Beginning with the line containing "[253,571,308,588] phone ->" and going on through the line containing "(54, 236) none", the lines below are to be returned exactly, pictures excluded and nothing added.

START Supplied information

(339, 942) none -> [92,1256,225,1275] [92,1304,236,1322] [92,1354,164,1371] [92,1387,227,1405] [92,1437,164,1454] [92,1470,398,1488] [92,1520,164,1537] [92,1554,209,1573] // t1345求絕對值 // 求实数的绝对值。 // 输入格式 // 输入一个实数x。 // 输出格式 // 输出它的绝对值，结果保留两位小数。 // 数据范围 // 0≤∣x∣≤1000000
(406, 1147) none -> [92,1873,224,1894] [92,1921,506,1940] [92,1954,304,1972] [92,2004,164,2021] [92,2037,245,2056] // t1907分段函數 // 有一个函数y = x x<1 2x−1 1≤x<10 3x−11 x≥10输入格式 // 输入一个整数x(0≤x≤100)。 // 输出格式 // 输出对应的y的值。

END Supplied information
START Supplied information

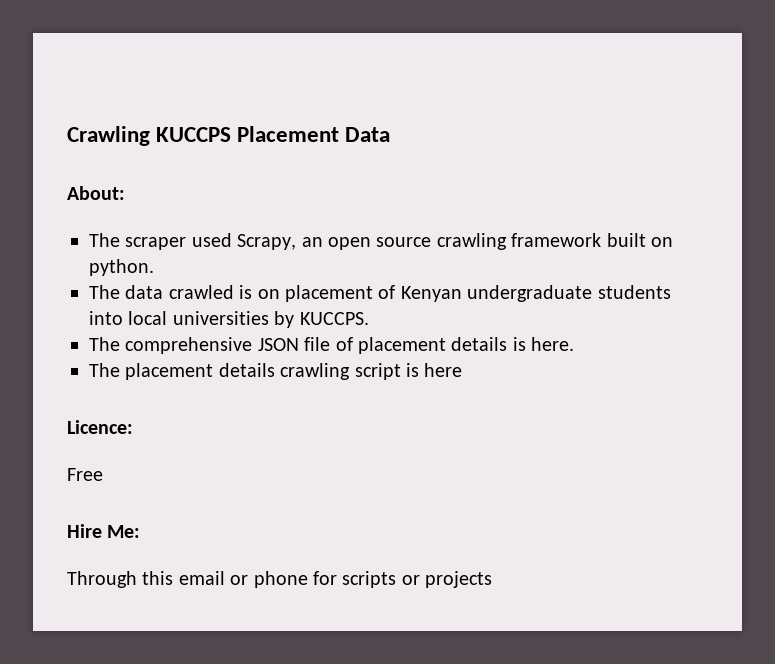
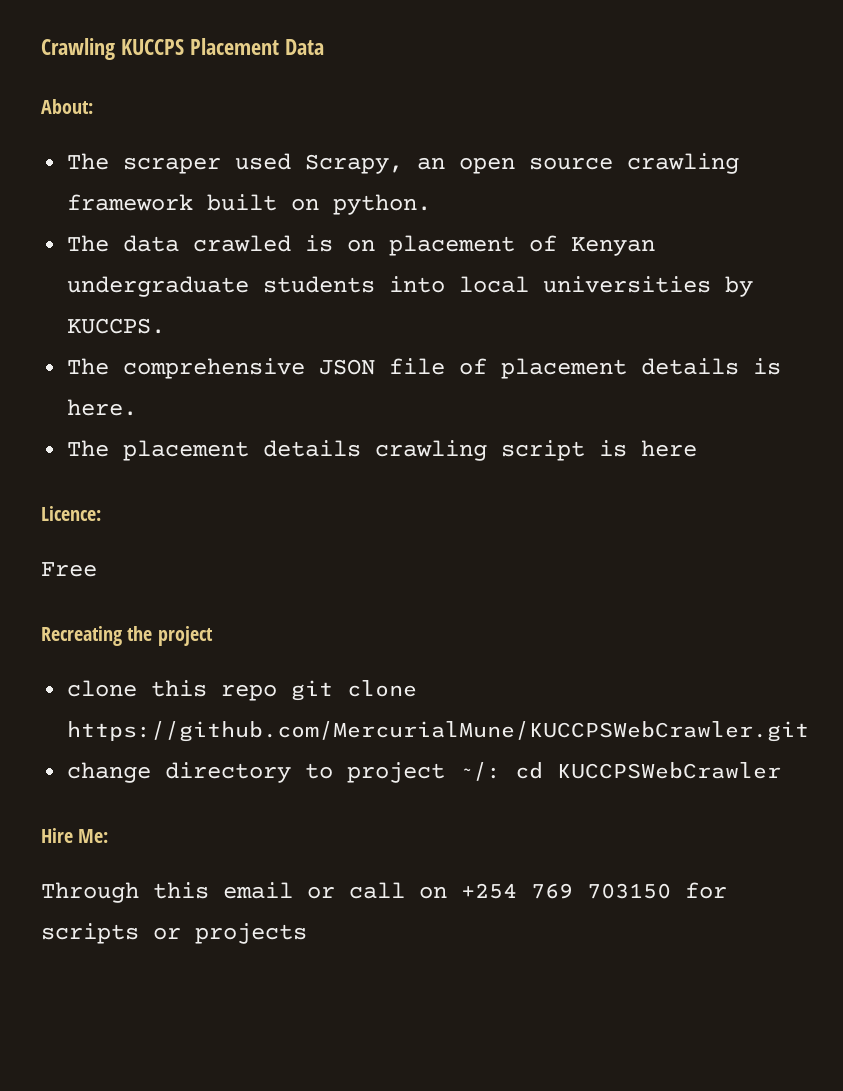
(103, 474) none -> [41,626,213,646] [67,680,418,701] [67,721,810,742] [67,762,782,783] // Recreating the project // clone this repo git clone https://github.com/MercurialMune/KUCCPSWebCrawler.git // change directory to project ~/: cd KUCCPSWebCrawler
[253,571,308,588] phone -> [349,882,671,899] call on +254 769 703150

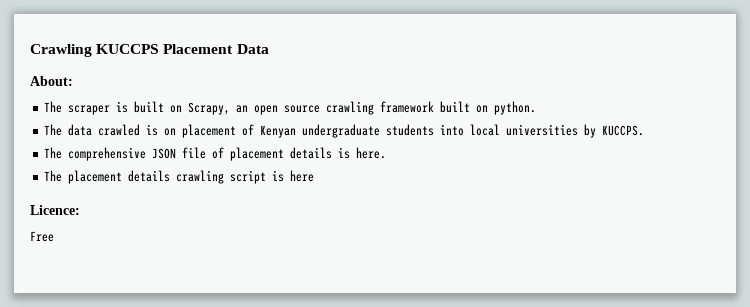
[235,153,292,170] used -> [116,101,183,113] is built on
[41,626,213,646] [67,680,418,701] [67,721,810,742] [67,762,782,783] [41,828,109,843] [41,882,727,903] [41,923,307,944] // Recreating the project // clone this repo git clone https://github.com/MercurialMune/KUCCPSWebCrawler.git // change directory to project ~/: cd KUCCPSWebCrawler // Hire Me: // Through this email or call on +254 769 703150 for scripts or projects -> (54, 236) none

END Supplied information

■ **Exercise result**
[253,571,308,588] phone -> [349,882,671,899] call on +254 769 703150

[235,153,292,170] used -> [116,101,183,113] is built on
[41,626,213,646] [67,680,418,701] [67,721,810,742] [67,762,782,783] [41,828,109,843] [41,882,727,903] [41,923,307,944] // Recreating the project // clone this repo git clone https://github.com/MercurialMune/KUCCPSWebCrawler.git // change directory to project ~/: cd KUCCPSWebCrawler // Hire Me: // Through this email or call on +254 769 703150 for scripts or projects -> (54, 236) none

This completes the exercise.